In the records that follow, locate every line with "which" and extract it.

►

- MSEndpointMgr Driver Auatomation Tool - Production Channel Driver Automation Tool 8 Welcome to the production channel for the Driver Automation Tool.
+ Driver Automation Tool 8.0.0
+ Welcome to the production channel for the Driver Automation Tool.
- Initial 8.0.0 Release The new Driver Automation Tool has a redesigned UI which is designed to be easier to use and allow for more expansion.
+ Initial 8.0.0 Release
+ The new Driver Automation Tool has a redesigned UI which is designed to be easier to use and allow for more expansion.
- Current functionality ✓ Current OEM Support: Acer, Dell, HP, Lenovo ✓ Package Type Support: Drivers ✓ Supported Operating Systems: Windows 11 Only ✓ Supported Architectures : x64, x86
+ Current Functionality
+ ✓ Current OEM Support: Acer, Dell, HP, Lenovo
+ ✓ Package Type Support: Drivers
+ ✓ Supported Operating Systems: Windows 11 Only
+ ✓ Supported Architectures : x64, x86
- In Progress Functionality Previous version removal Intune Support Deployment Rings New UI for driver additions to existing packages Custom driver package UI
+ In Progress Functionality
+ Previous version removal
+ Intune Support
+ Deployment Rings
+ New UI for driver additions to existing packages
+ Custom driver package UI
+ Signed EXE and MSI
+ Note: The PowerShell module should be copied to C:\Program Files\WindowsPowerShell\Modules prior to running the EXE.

◄

- [Expected answer]
- Initial 8.0.0 Release The new Driver Automation Tool has a redesigned UI which is designed to be easier to use and allow for more expansion.
+ The new Driver Automation Tool has a redesigned UI which is designed to be easier to use and allow for more expansion.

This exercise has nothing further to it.